Tally how many lines in this material contain the word "width", and reply only with the count.

RECORDS SHOWN:
▬▬▬▬▬▬▬▬▬▬

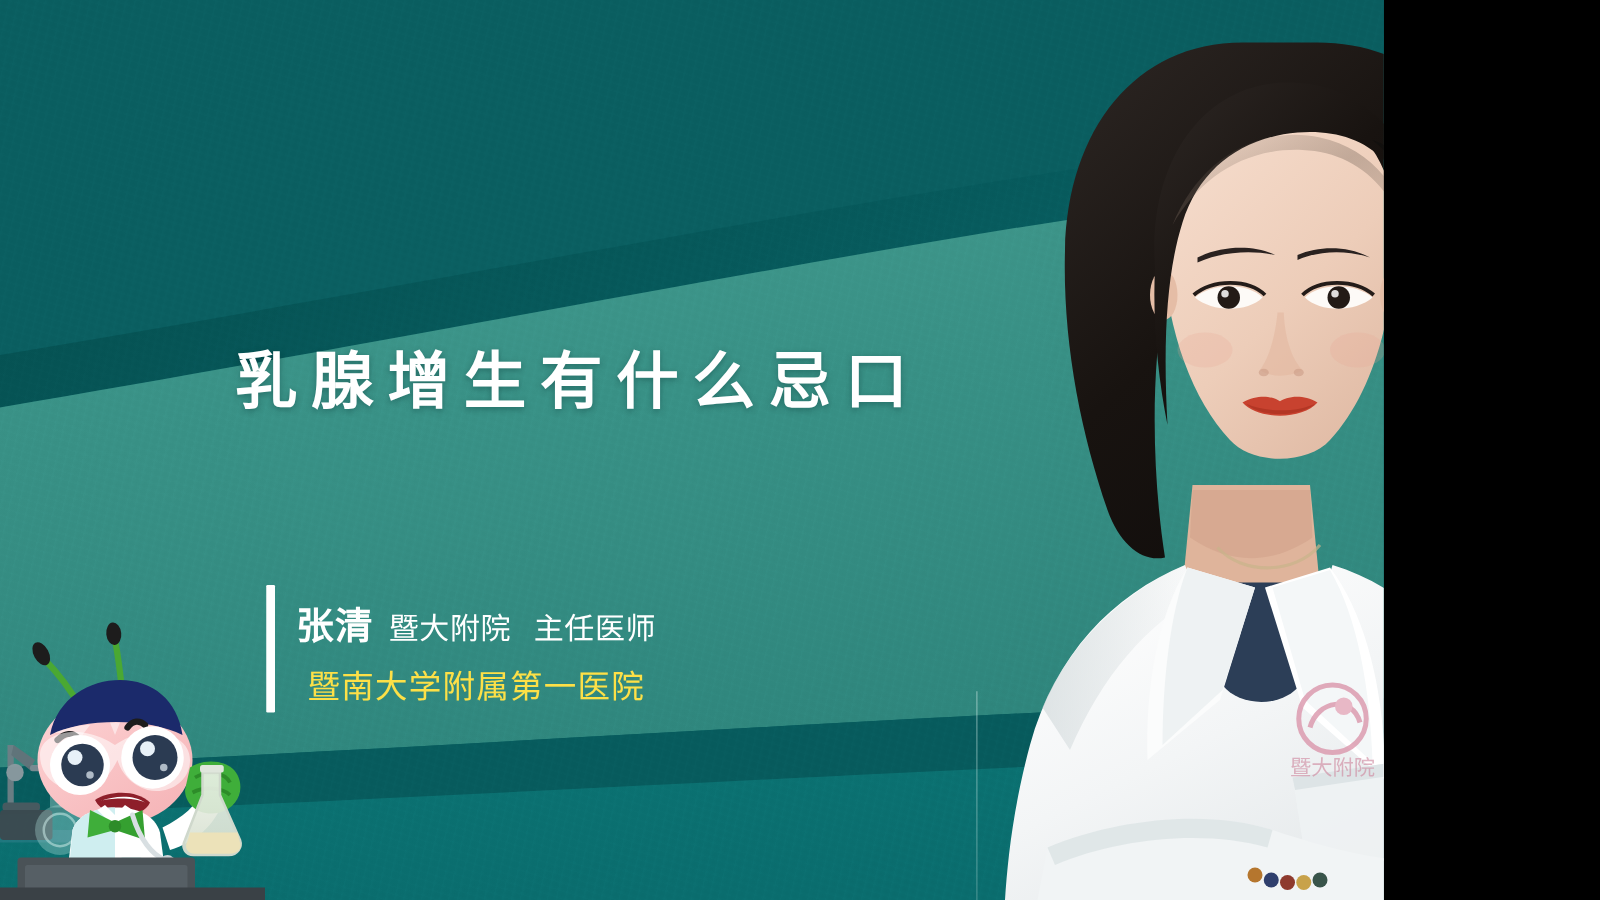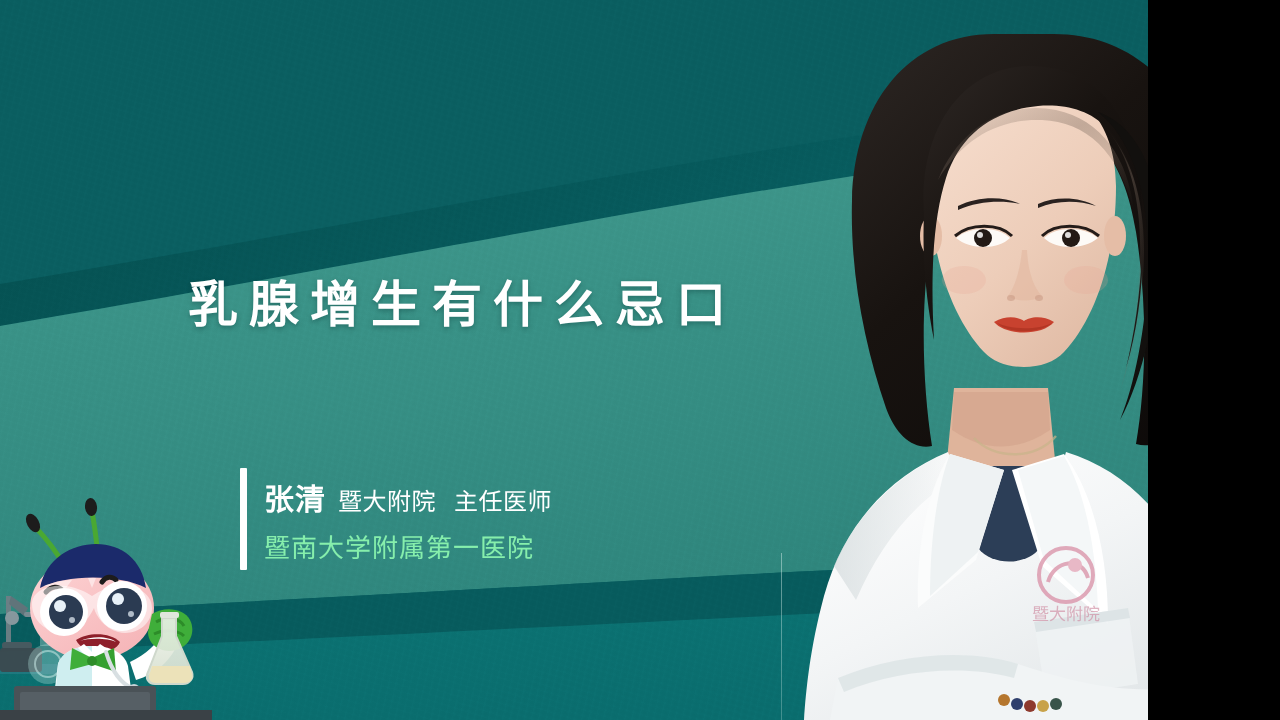--- a/index.html
+++ b/index.html
@@ -14,11 +14,12 @@
 
   .stage {
     position: relative;
-    width: 1148px;
+    width: 1060px;
     height: 720px;
     overflow: hidden;
     background: #0b5f61;
     user-select: none;
+    padding-left: 47px;
   }
 
   

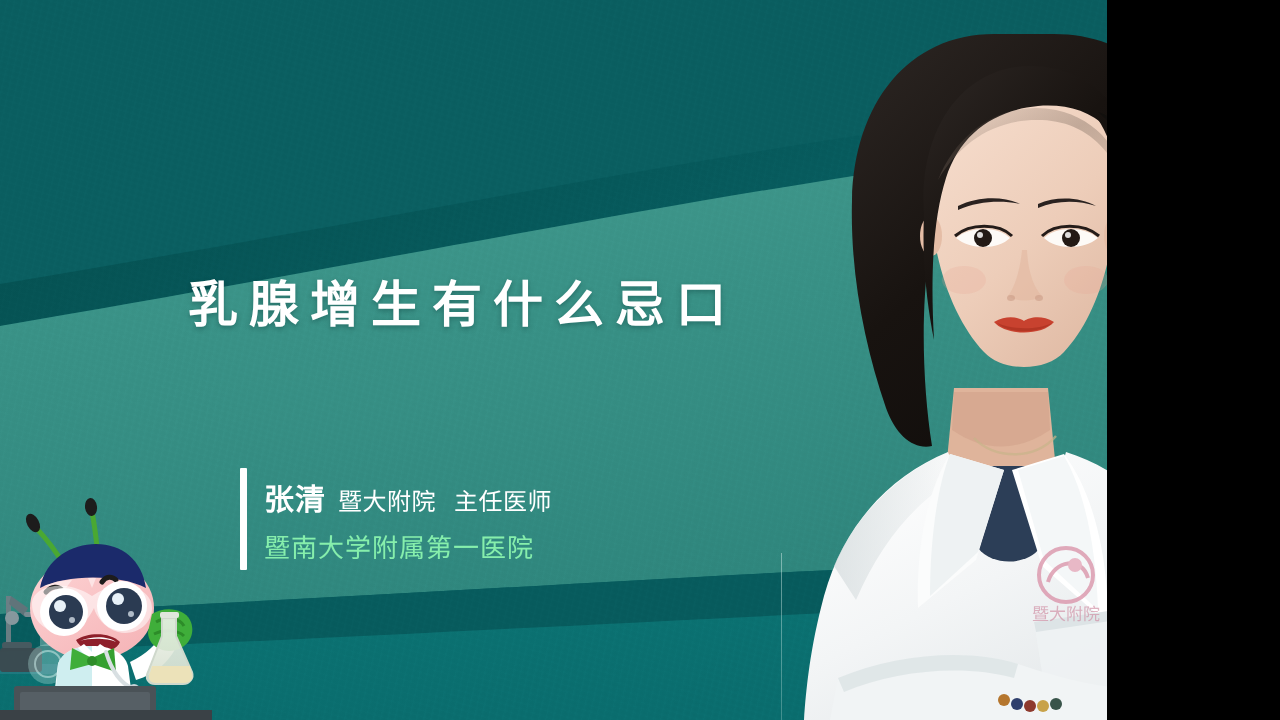--- a/index.html
+++ b/index.html
@@ -84,12 +84,11 @@
   
   .credit {
     position: absolute;
-    left: 240px;
+    left: 213px;
     top: 468px;
     display: flex;
     align-items: stretch;
     gap: 17px;
-    font-family: Liberation Mono, monospace;
   }
   .credit-bar {
     width: 7px;

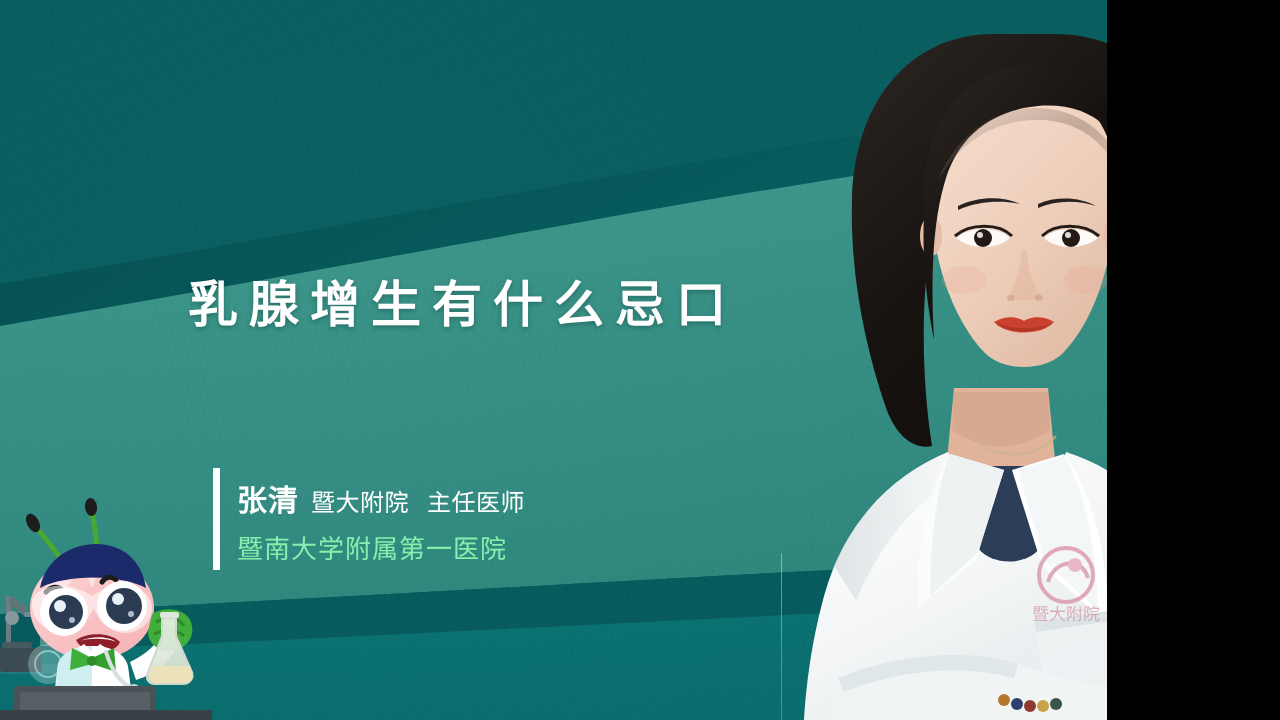--- a/index.html
+++ b/index.html
@@ -128,11 +128,12 @@
     margin-left: 18px;
   }
   .doc-hospital {
-    color: #86efac;
+    color: #fde047;
     font-size: 26px;
     font-weight: 400;
     letter-spacing: 1px;
     white-space: nowrap;
+    text-align: center;
   }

▬▬▬▬▬▬▬▬▬▬

RESPONSE BELOW: 3